É no início e final do mês que tem mais actividade, porque é a altura de cobrar recibos. Sai todos os dias por volta das 10 horas e vai ter com clientes. Mas reserva duas tardes por semana para dedicar-se aos três hectares de terreno numa aldeia perto da cidade, que herdou do pai. “Comprei duas moto-serras para cortar lenha, tenho uma horta e crio galinhas”, conta, dizendo que o importante na reforma é continuar activo e ter espírito de trabalho. “Tenho espondilose mas isso não me impede de trabalhar no campo, porque não tenho dores. E muitas vezes vou ajudar amigos e clientes a serrar, nas vindimas ou a apanhar fruta. Gosto deste contacto com a natureza.”

A mulher de António, Ana, de 66, também descobriu após a reforma uma nova actividade: faz bonecos de tricôt que tiveram tanto sucesso que já os vende em feiras de artesanato. Até na sede do PSD em Seia há um cestinho com um boneco de neve feito por si, com cachecol e barrete cor-de-laranja fez questão de entregar nos 40 anos do partido, com o qual simpatiza.

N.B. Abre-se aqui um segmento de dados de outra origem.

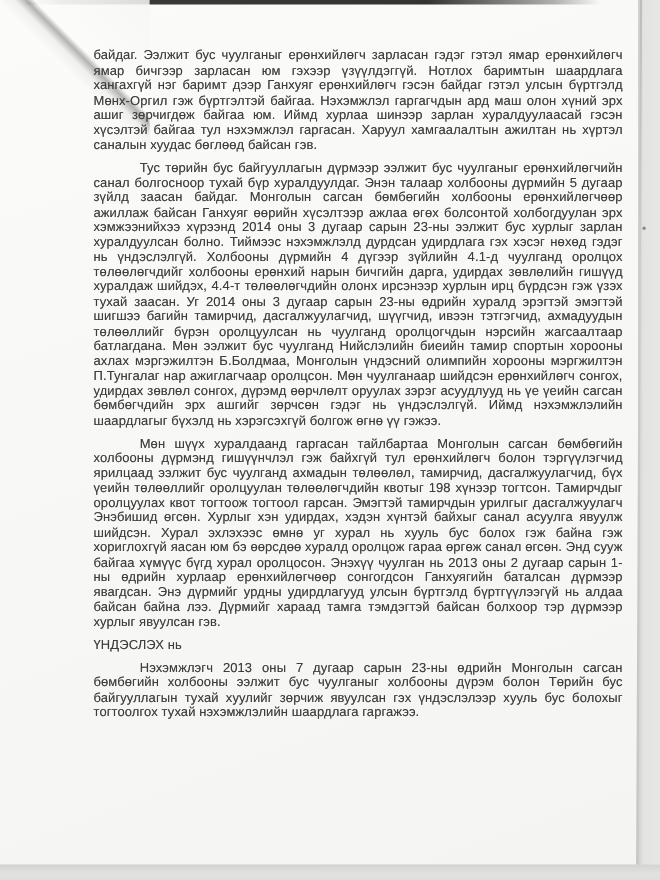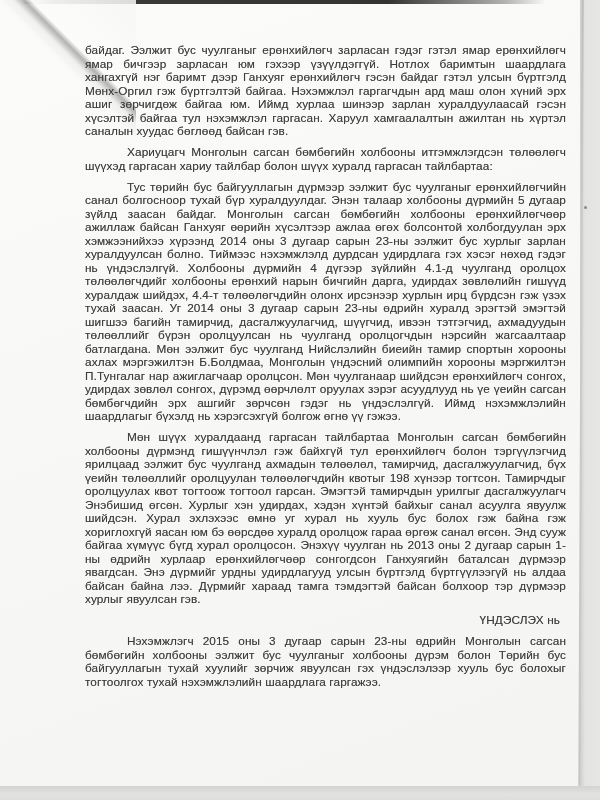"Хариуцагч Монголын сагсан бөмбөгийн" p.indent { html: <p>Хариуцагч Монголын сагсан бөмбөгийн холбооны итгэмжлэгдсэн төлөөлөгч шүүхэд гаргасан хариу тайлбар болон шүүх хуралд гаргасан тайлбартаа:</p> -> none }
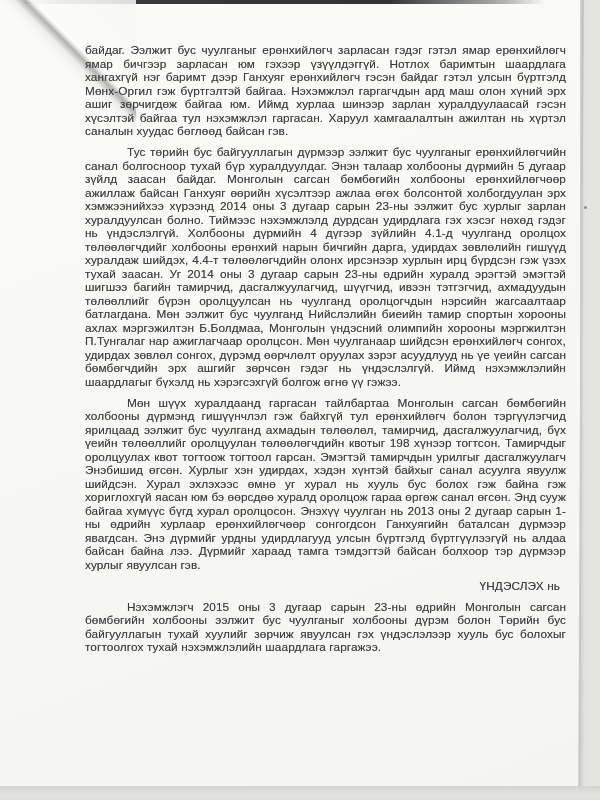"ҮНДЭСЛЭХ нь" .content p.heading { text-align: right -> none }
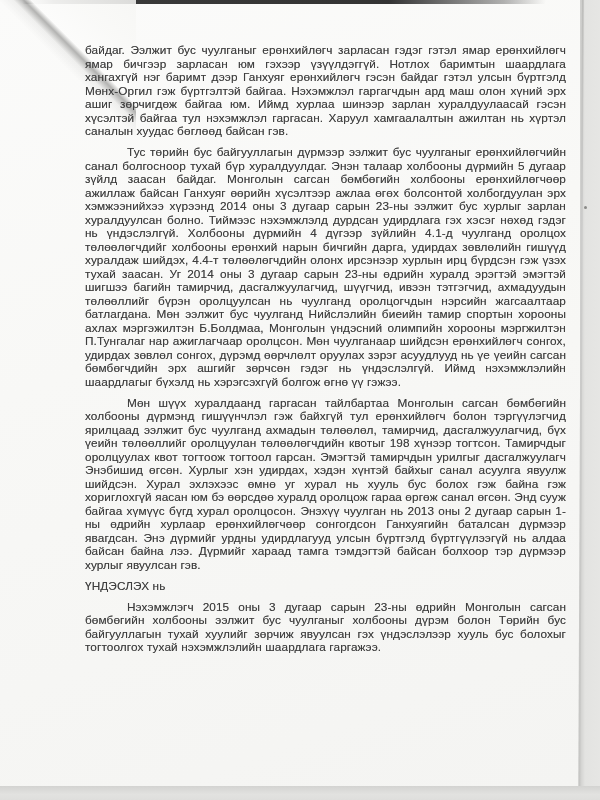"Нэхэмжлэгч 2015 оны 3 дугаар" p.indent { text: 2015 оны 3 -> 2013 оны 7 }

 “A minha mãe era costureira e eu nunca quis pegar numa agulha”, recorda a antiga funcionária pública. E foi uma tia, com quase 90 anos e que tinha muitas revistas de tricôt dos anos 50 que insistiu e a incentivou a dedicar-se às agulhas. “Comecei a fazer bonecos para as netas e agora vou a feiras e até já tenho encomendas para a França e a Suíça”. No Facebook tem uma página (Artes da Ana Cabral) onde é possível ver dezenas das suas peças de artesanato  – presépios, porta-chaves, bonecas de tecido pintadas à mão, que a Associação de Artesãos da Serra da Estrela tem ajudado a promover nas feiras e nas actividades onde participa.

Ana admite que o que ganha na venda dos seus bonecos não é grande complemento da reforma, que não chega aos 700 euros: “Faço mais para me distrair do que como ganha-pão. E as minhas netas adoram. Têm quase todos os bonecos que já fiz.”